In September, Herz-Lane notified the church council that he planned to officiate at a same-sex marriage in Charlotte. Pugh, an associate pastor, performed one such marriage before coming on board.

Herz-Lane now wants the church to declare itself a “reconciling” congregation, meaning that it is welcoming and accepting of LGBTQ people.


Some 762 ELCA churches, seminaries and campus ministries  — about 8 percent of its institutions — have formally adopted a welcome statement, and another 434 are in the process, according to Reconciling Works, a Lutheran advocacy group.

Herz-Lane said he expects such a measure to pass since the denomination already allows LGBTQ people to serve as clergy, and in 2015 ruled that congregations may decide for themselves whether to marry gay and lesbian couples.

Nathan Sliwa, the newly appointed minister for contemporary music, and a gay man, is banking on it.

“Before I took the job, I went to the pastors who were hiring me and asked them, ‘Are you ready for whatever potential backlash may happen from me being hired?’” he said. “They reassured me they would go to bat for me if anything happened.”

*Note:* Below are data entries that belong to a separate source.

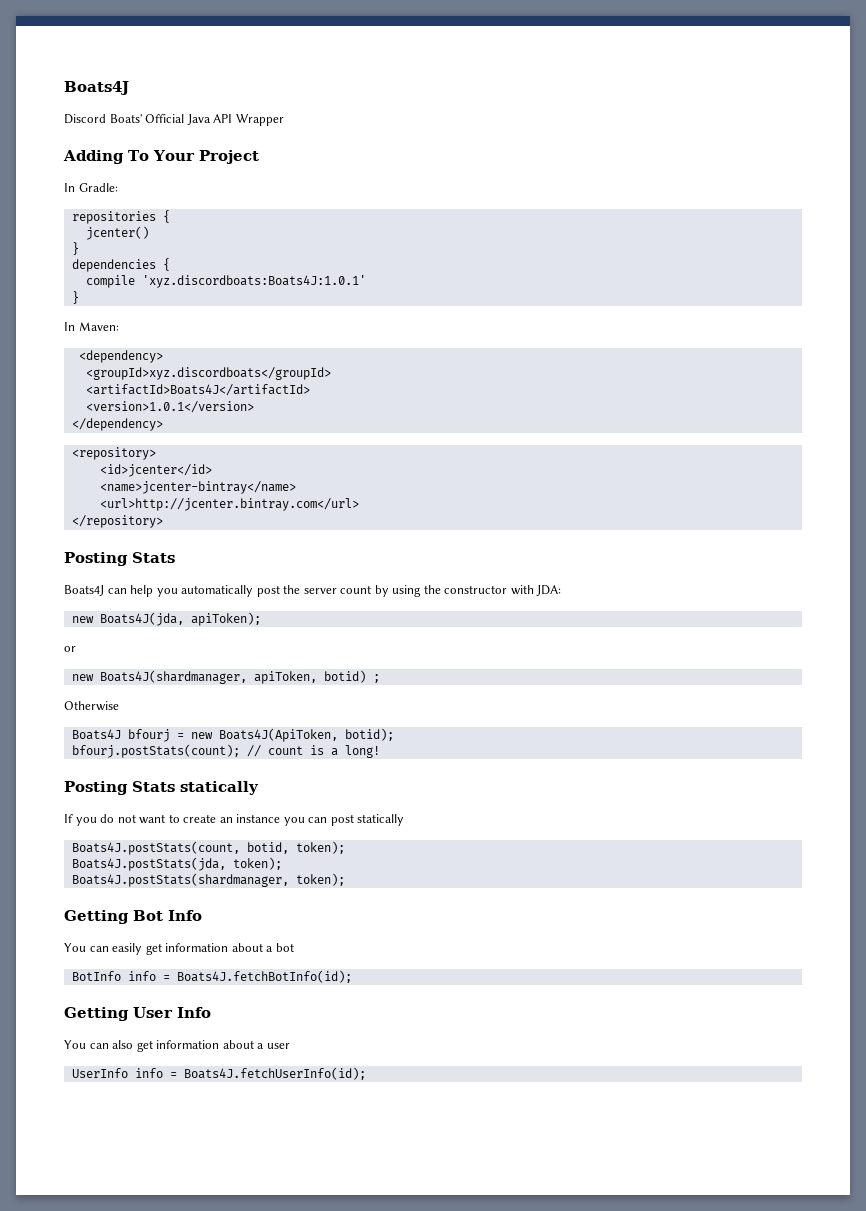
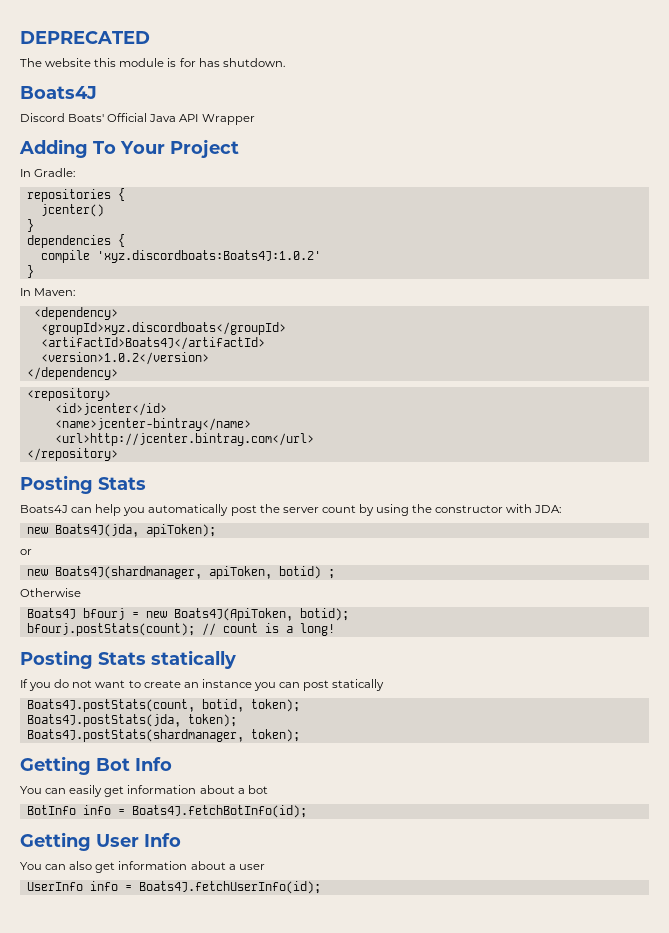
(64, 88) none -> [20,31,150,44] [20,58,285,67] DEPRECATED // The website this module is for has shutdown. //
[141,275,366,288] 'xyz.discordboats:Boats4J:1.0.1' -> [96,250,321,263] 'xyz.discordboats:Boats4J:1.0.2'
[85,401,254,413] <version>1.0.1</version> -> [40,352,209,365] <version>1.0.2</version>

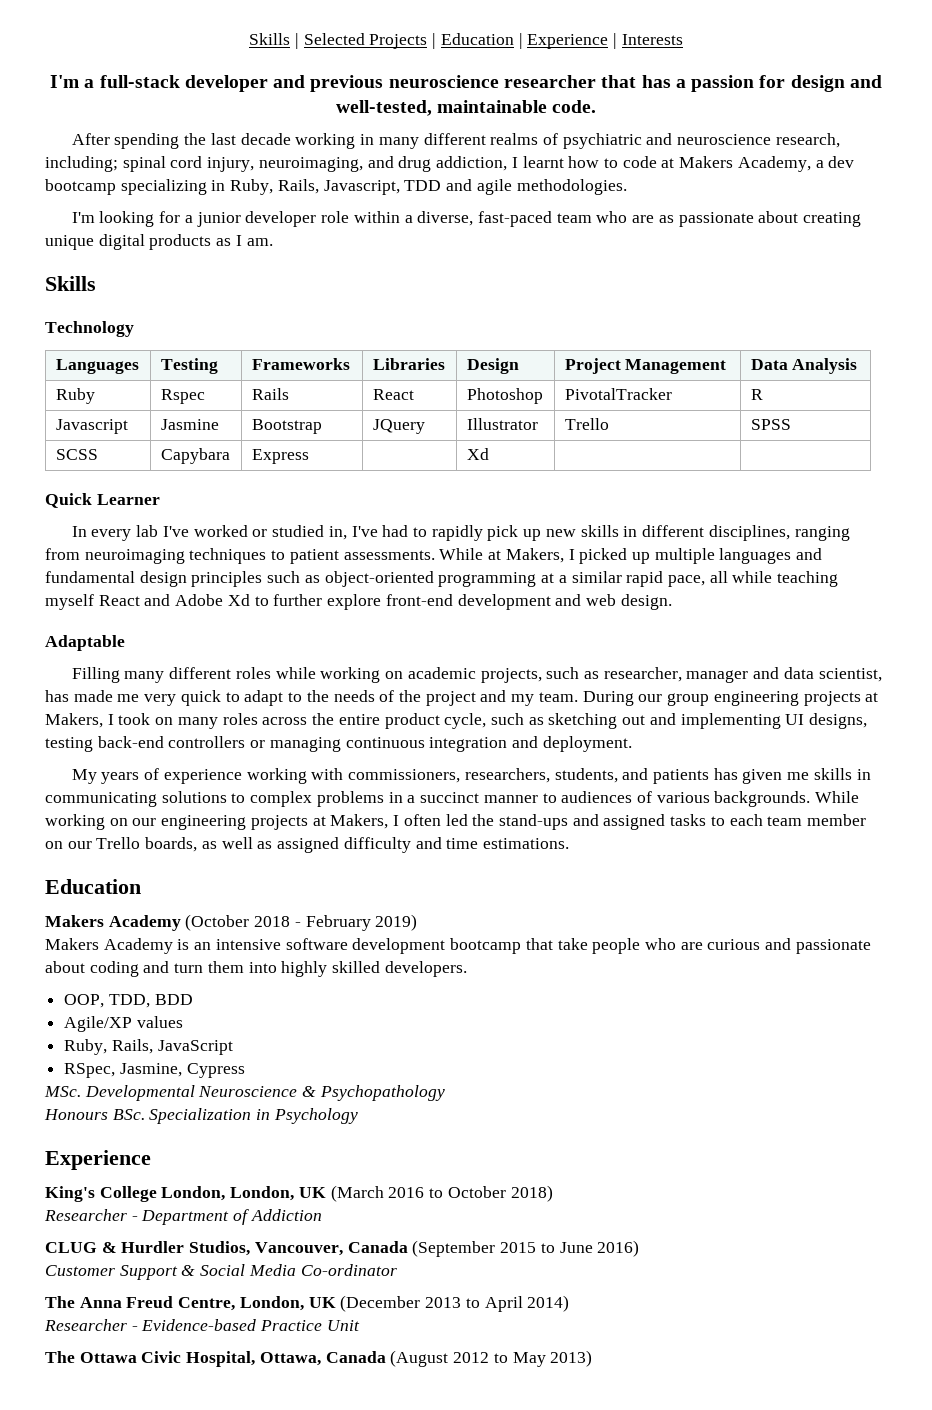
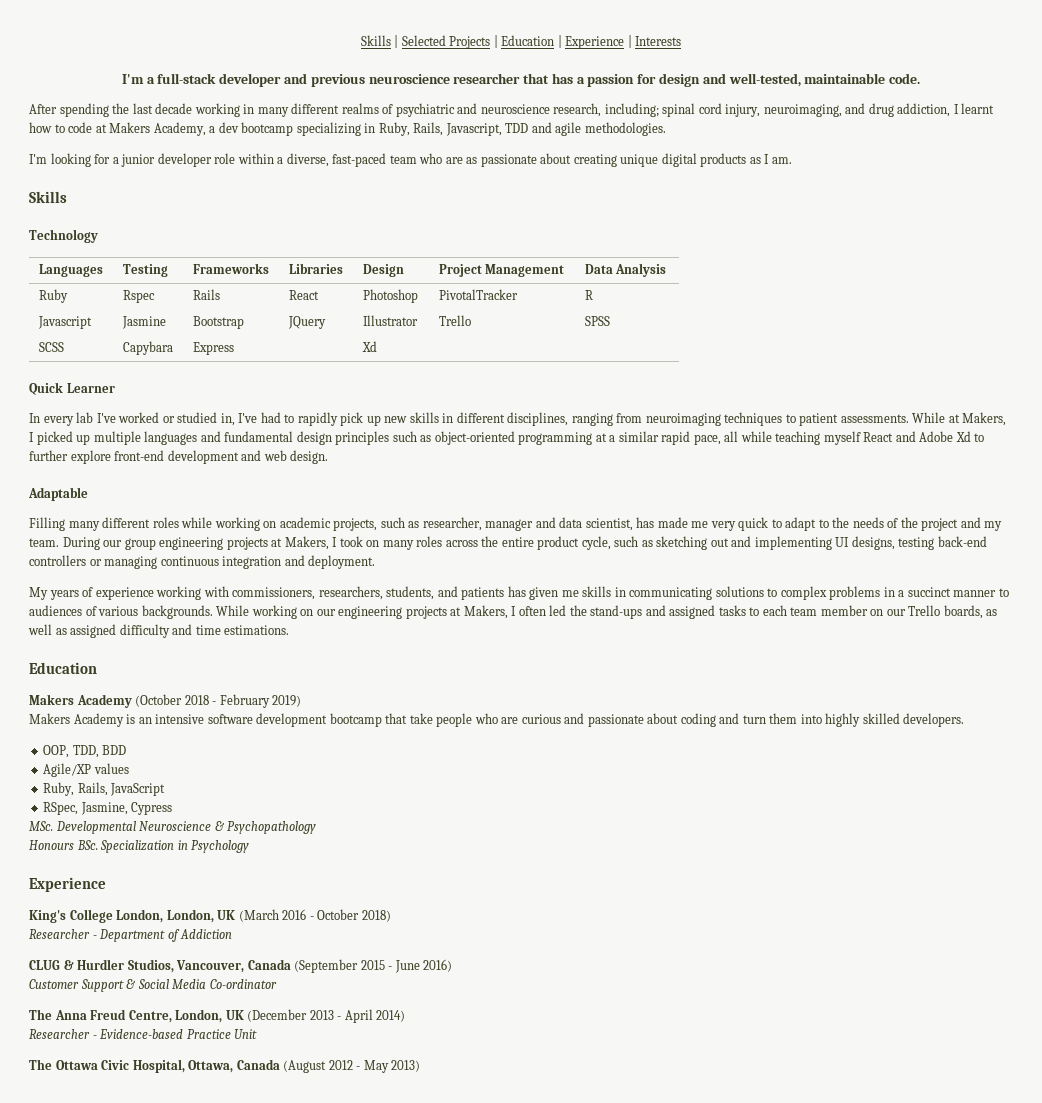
[429,1188,444,1198] to -> [309,916,314,920] -
[540,1243,555,1253] to -> [388,966,393,970] -
[465,1298,480,1308] to -> [337,1016,342,1020] -
[493,1353,508,1363] to -> [356,1066,361,1070] -

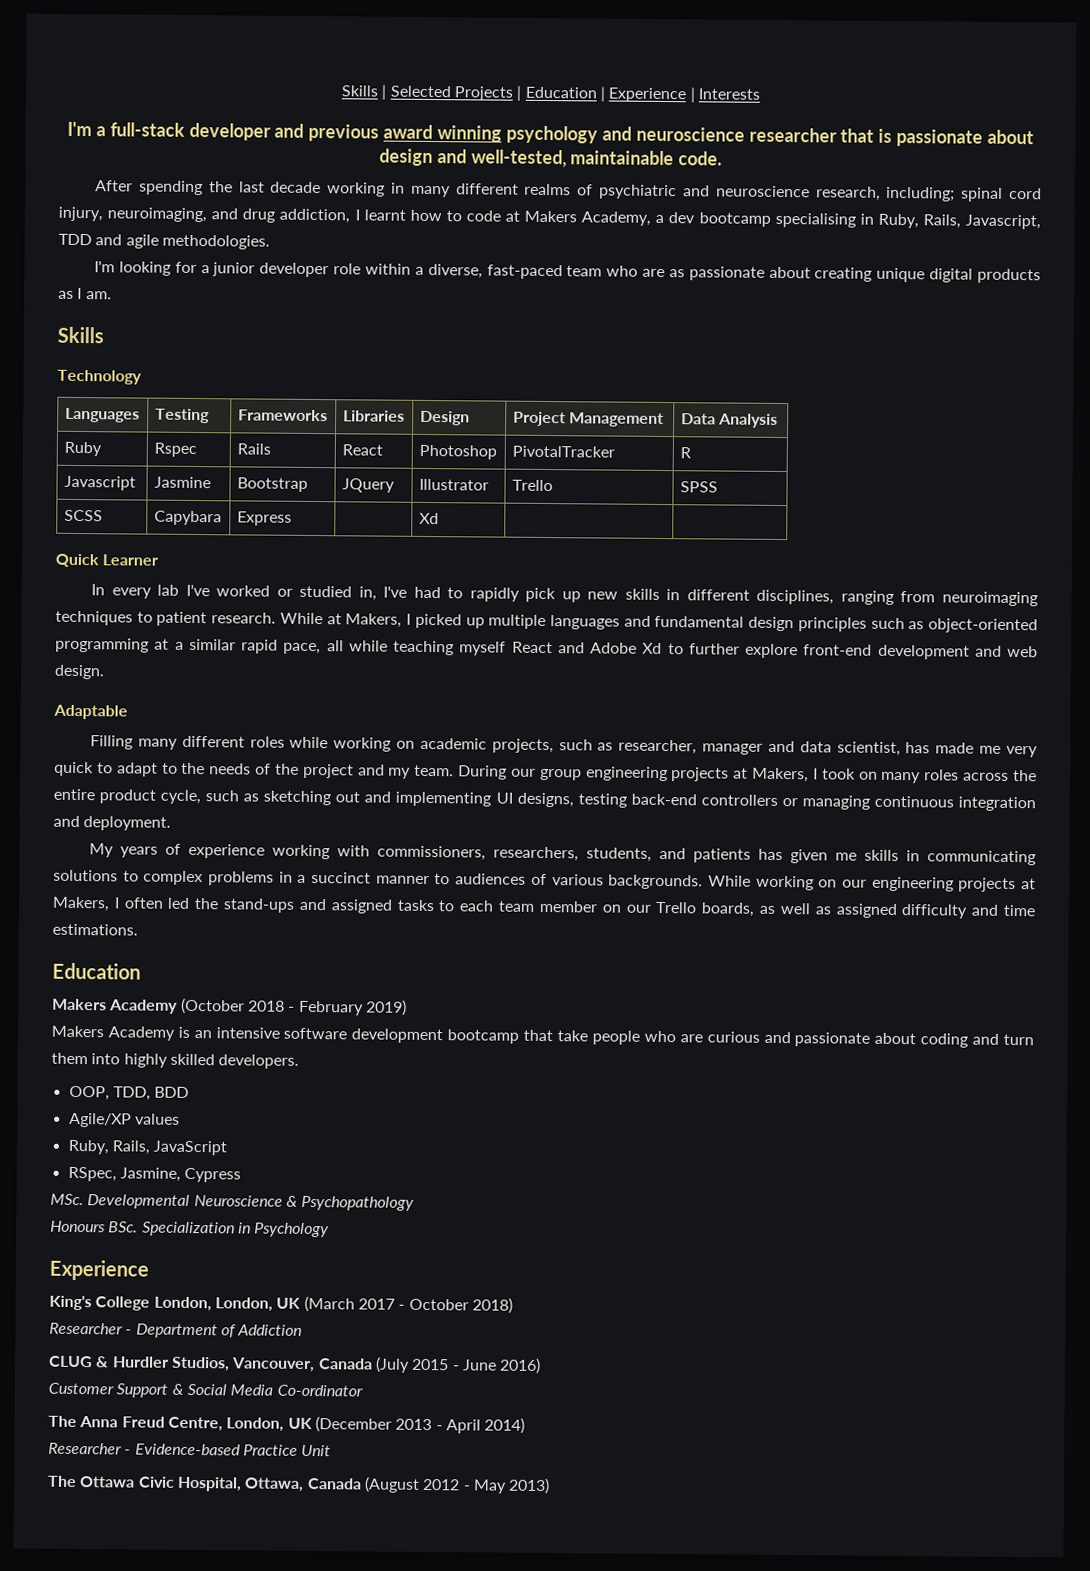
[368,73,657,87] neuroscience researcher that has a passion for -> [383,124,1034,147] award winning psychology and neuroscience researcher that is passionate about
[296,122,361,136] specializing -> [774,212,856,228] specialising
[840,414,909,423] assessments. -> [211,612,277,624] research.
[282,909,307,920] 2016 -> [357,1298,395,1310] 2017
[294,959,359,973] (September -> [374,1356,410,1373] (July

Perhaps more controversial, church leaders want the congregation to take on more of an advocacy role. For years it has had an active social ministry, providing food, clothing, housing, and other forms of assistance to those in need, in Cary and across the world.

Now they want to start a local chapter of a national community-organizing network, the Industrial Areas Foundation, which could advocate for such things as health care, green energy, criminal justice or immigrant rights.


“It’s not just about feeding hungry people and collecting food for the food pantry, as important as that is,” said Herz-Lane. “It’s also important to look at systemic injustice so people aren’t hungry in the first place.”

But so far, the church has tended to shy away from taking stands that could be construed as political. After President Trump issued a travel ban in his first days in office, Herz-Lane, posted a statement to Facebook saying, “What happened to this country I fell in love with 40 years ago?” Some people bristled and told him he was being political.

But the biggest challenge may be attracting diverse and multicultural young adults without alienating older ones.

Like many mainline churches, membership at Christ the King skews older. Most church members are 50 and up, and the percentage of millennials is tiny.

“We’ve neglected young adults and anybody from the age range of 18 to 32, especially if you’re not married and don’t have kids,” said Sliwa, who at 24 is one of just 20 younger members. 

Zachary Shultz, 10, lights the candle on the altar at the beginning of church services at Christ the King Lutheran Church in Cary, N.C. RNS photo by Yonat Shimron


Earlier this month, church leaders were invited to attend a workshop at Fuller Theological Seminary’s Youth Institute in Pasadena, Calif., on strategies for better engaging teens and emerging adults. After trying some new approaches, they will return to Fuller in March to talk about what worked.

Meanwhile, the church is concluding a yearlong series of events tied to the anniversary of the Reformation. It includes watching a documentary, reading a book and participating in a joint worship with the bishop of the local Catholic diocese.

Herz-Lane hopes members gain a deeper appreciation for Luther’s willingness to break the mold and try new things.

“We’re here for the sake of the world, not to preserve some silly tradition,” he said. “A lot of churches don’t get that.”